Make your default response "no" when approached with new opportunities. Force yourself to evaluate each new opportunity through the lens of your basic goals and those critical obstacles you need to overcome to achieve those goals. If the new opportunity directly helps you to overcome an obstacle and there is good evidence to lend credibility that the opportunity will genuinely help then take advantage of it. If the new opportunity looks nice, but isn't a direct solution to the obstacles you face default to "no" and keep your resources focused. If the opportunity is a potential solution to the obstacle you face but lacks solid evidence grounded in good science pilot it out, but make sure to deploy some resources toward measuring the impact you're having before going "all in" on the opportunity. 

Resolution #5:  Have fun!
I know this is easier said than done, but attitude is independent of circumstance. Think you've got it bad right now? Look around, you will no doubt find others who are facing more serious challenges and circumstances. Things aren't always going to turn out the way we want them and if we make everything a life and death situation … that means we'll be dying a lot! 

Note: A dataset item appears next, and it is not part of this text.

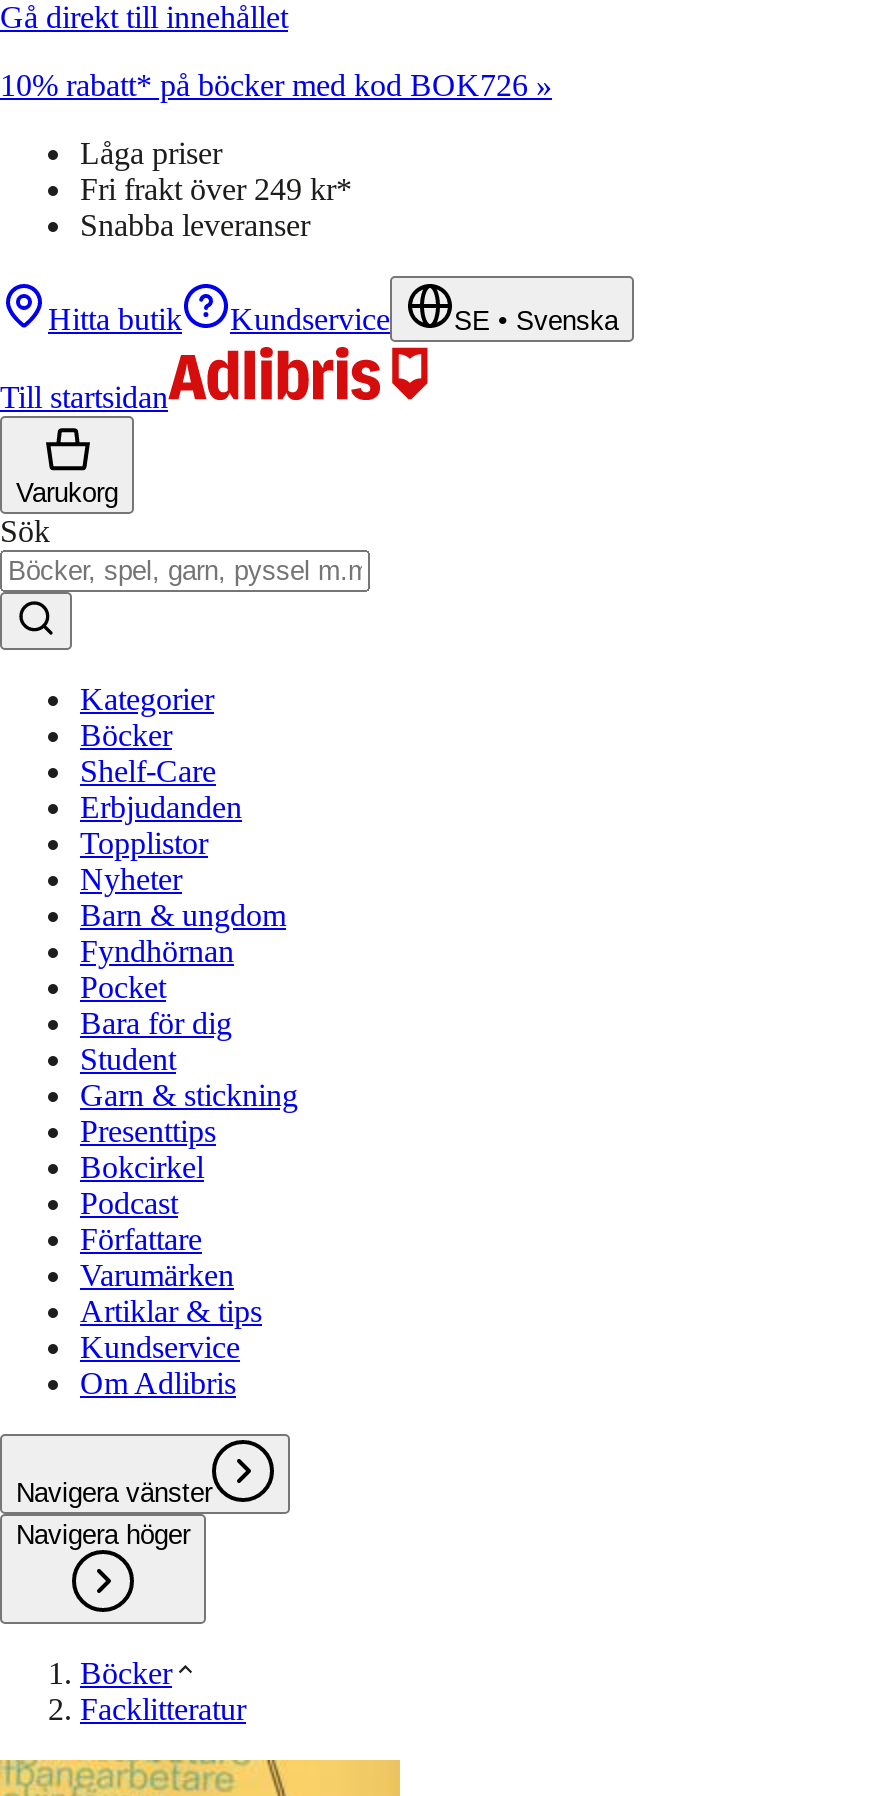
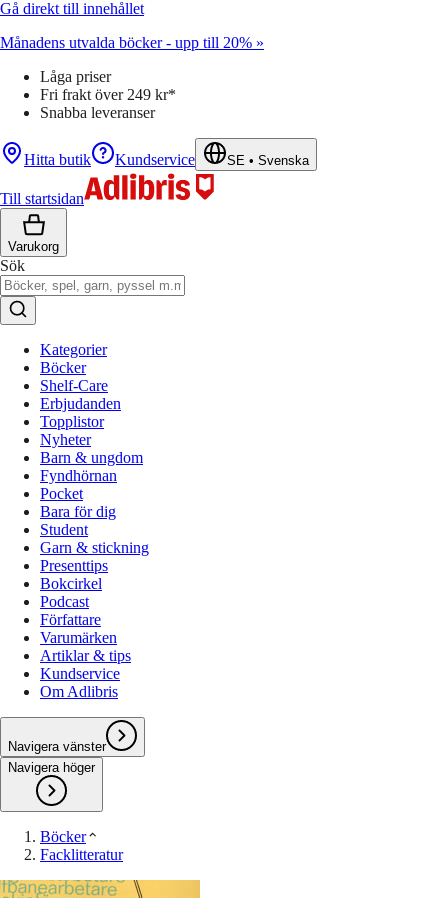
- 10% rabatt* på böcker med kod BOK726 »
+ Månadens utvalda böcker - upp till 20% »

You need to have balance. Just like everything can't be life and death, everything certainly can't be all fun. Celebrate wins when they occur, positive reinforcement is just as important as negative reinforcement in ensuring our teams demonstrate the behaviors needed for success. 

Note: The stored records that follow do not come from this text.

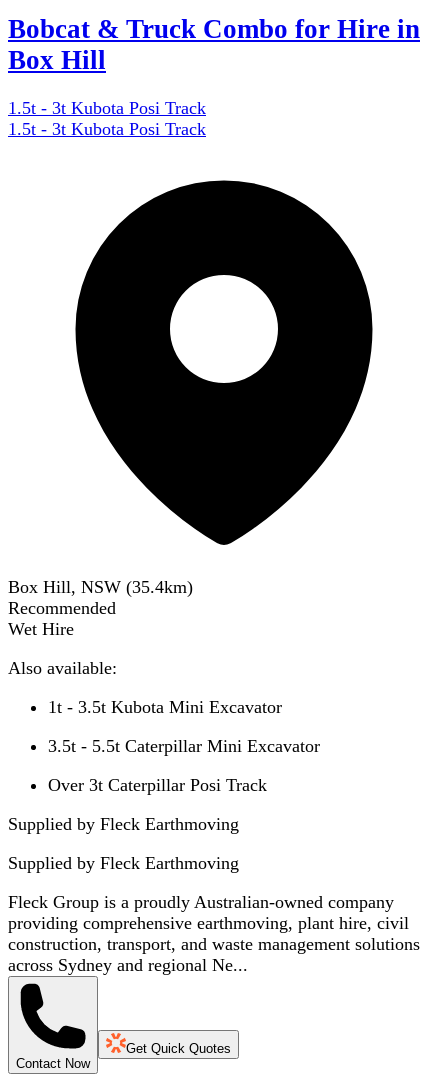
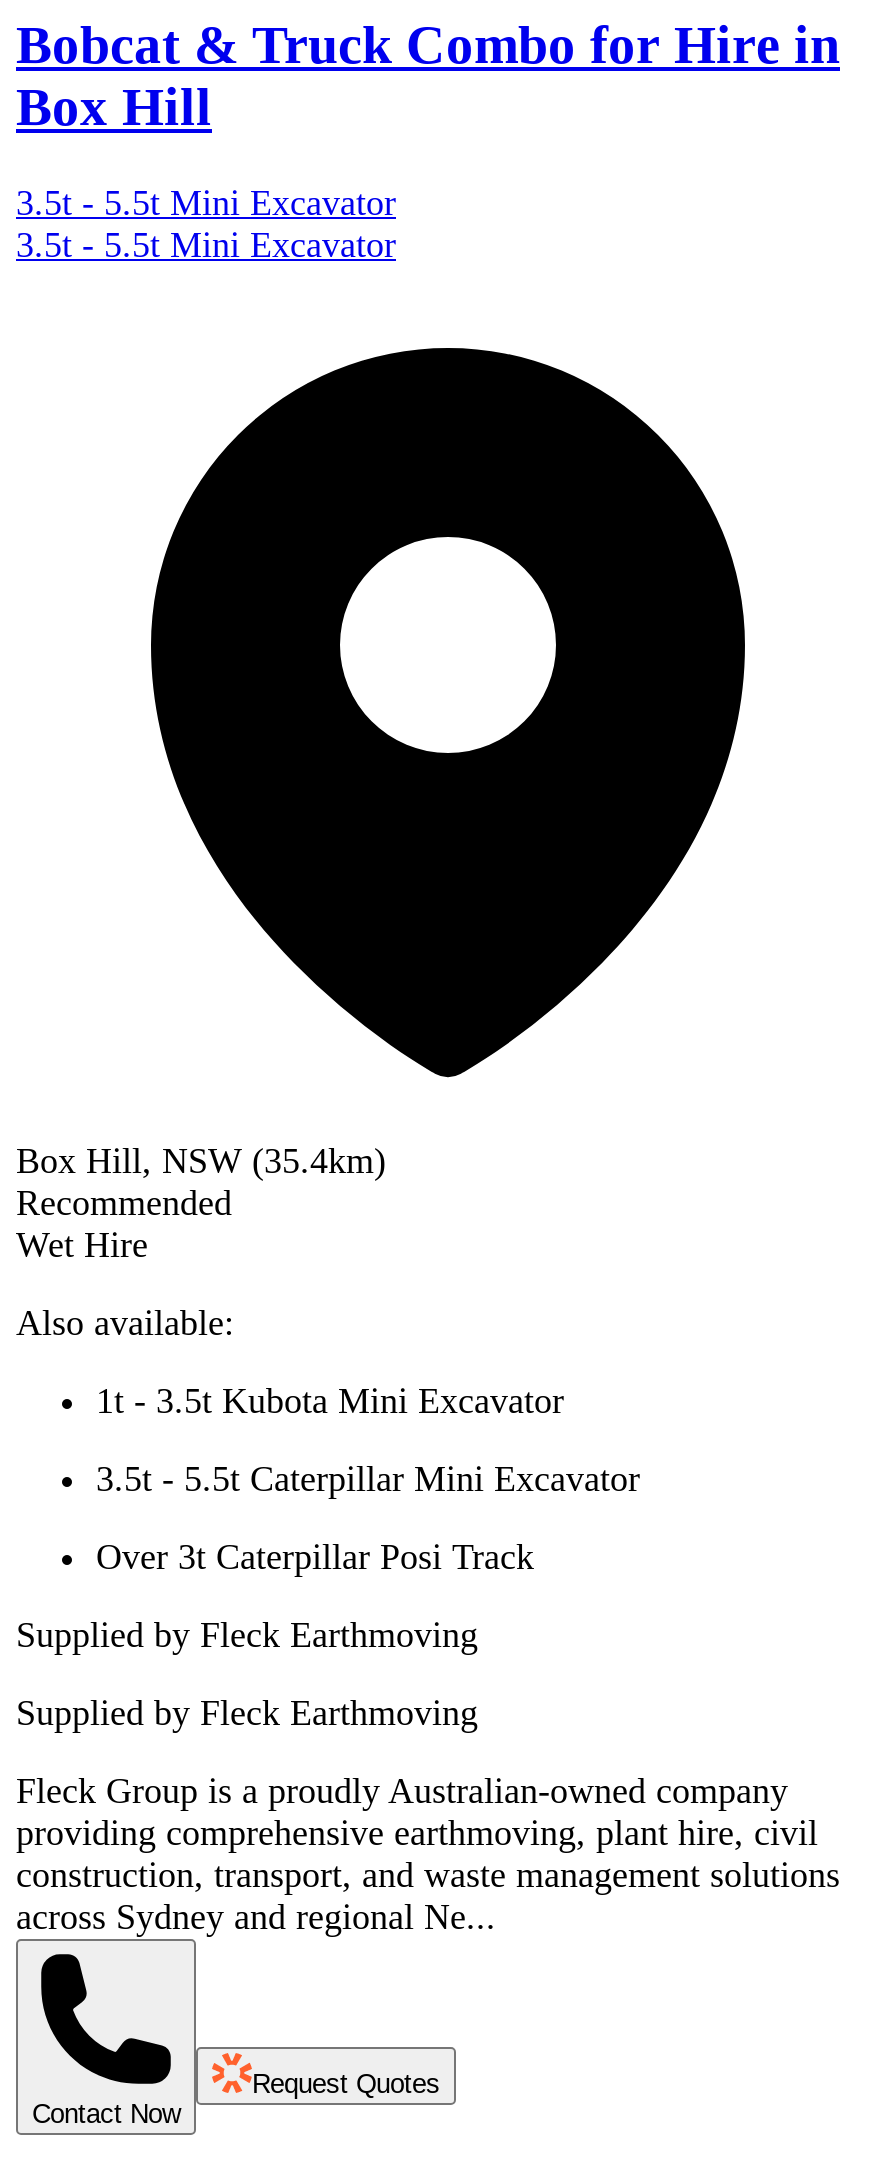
- 1.5t - 3t Kubota Posi Track
- 1.5t - 3t Kubota Posi Track
+ 3.5t - 5.5t Mini Excavator
+ 3.5t - 5.5t Mini Excavator

- Get Quick Quotes
+ Request Quotes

Most importantly, celebrate effort. You've heard me hit this theme repeatedly, we don't control every outcome, we only control our emotions, our thoughts and our effort. When you see people giving good effort, particularly in the face of overwhelming circumstances, get them on your team and keep them there. Keep in mind that jobs, careers and life in general are extremely fragile. Enjoy them while you can as they can disappear in an instant. 

Frustrated by having to explain something to an employee multiple times? Remember, we're all living on borrowed time both personally and professionally. At some point in the future you will be faced with life and death circumstances and you'd love nothing more than to go back to that moment and get to retrain that employee again, no matter how frustrating it may seem in the moment. 

Best wishes to your team and family on a prosperous 2023 – I hope you embrace the obstacles in front of your goals, focus your resources on what you can control, surround yourself with people who improve your self-awareness, enjoy saying "no" to a few nice to have opportunities and most importantly, enjoy a wonderful new year!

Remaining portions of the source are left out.